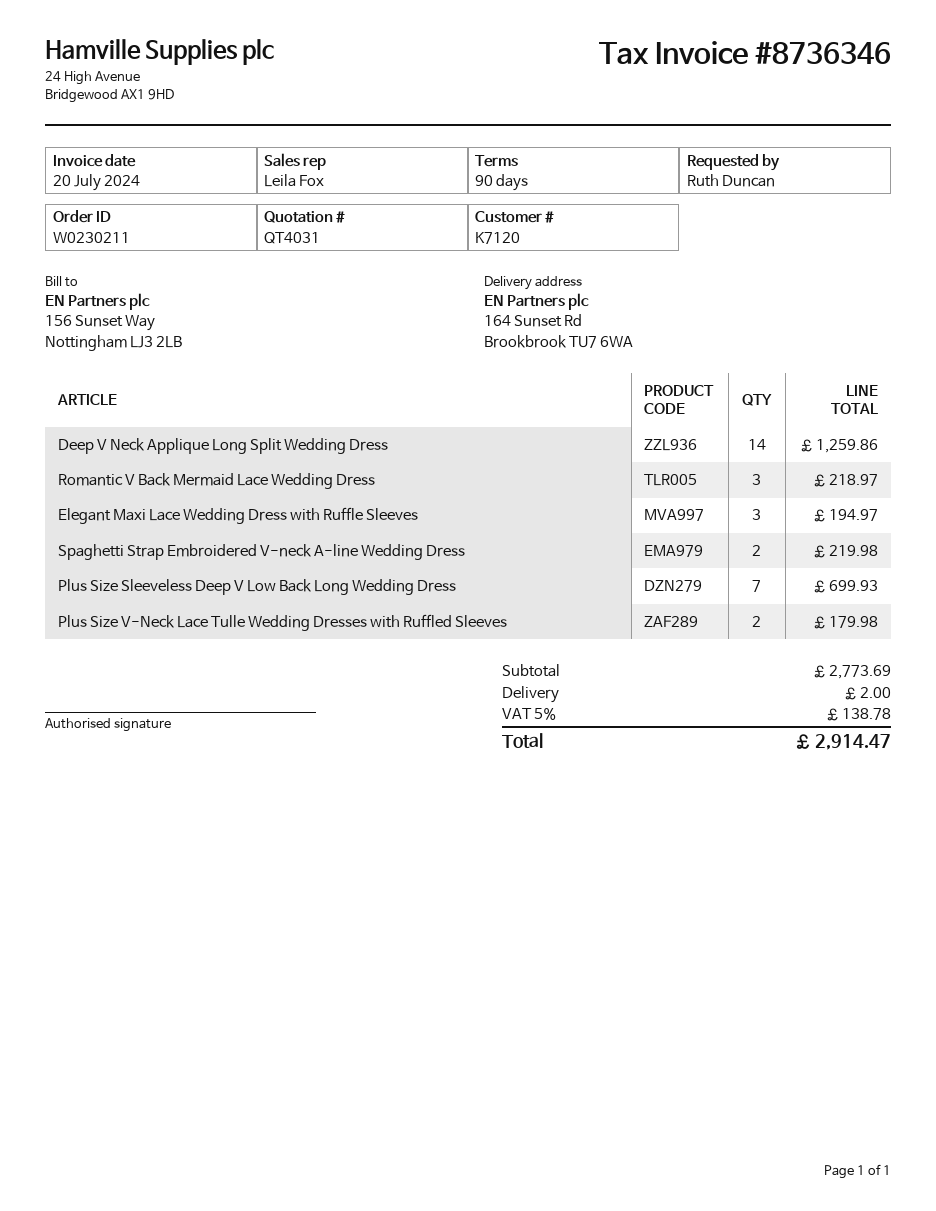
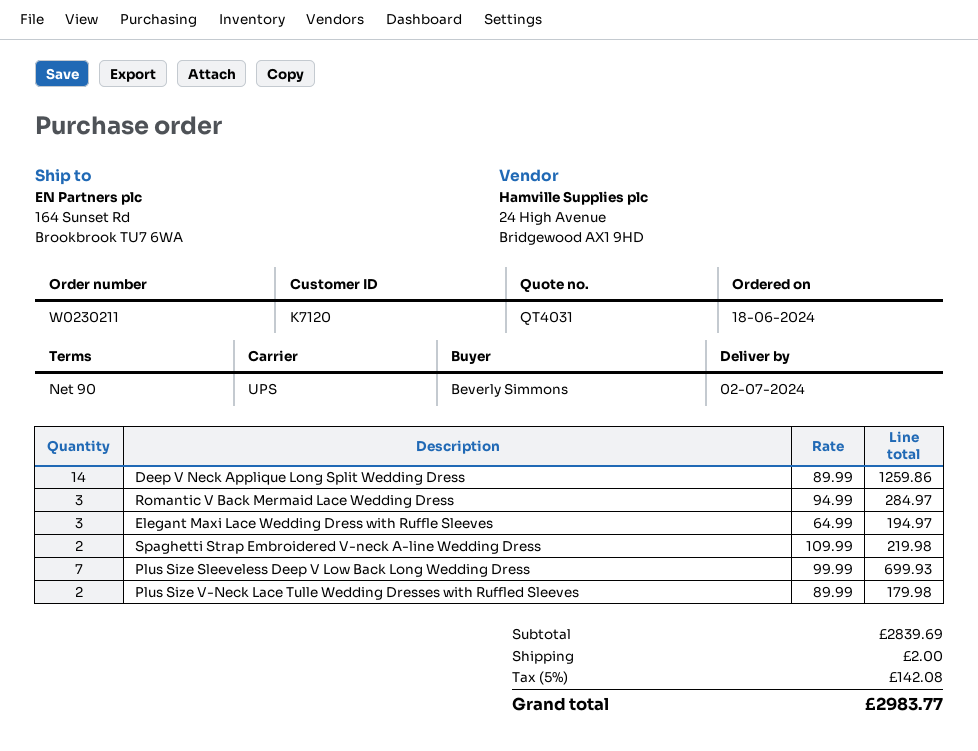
ordered by: Ruth Duncan -> Beverly Simmons
Romantic V Back Mermaid Lace Wedding Dress: 3 for 218.97 -> 3 for 284.97
subtotal: 2773.69 -> 2839.69
tax: 5% = 138.78 -> 5% = 142.08
total: 2914.47 -> 2983.77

★ ★ ★ ★ ★

Retype every record as it stands. None of the pictures should appear.

### [RESPONSE]
ordered by: Ruth Duncan -> Beverly Simmons
Romantic V Back Mermaid Lace Wedding Dress: 3 for 218.97 -> 3 for 284.97
subtotal: 2773.69 -> 2839.69
tax: 5% = 138.78 -> 5% = 142.08
total: 2914.47 -> 2983.77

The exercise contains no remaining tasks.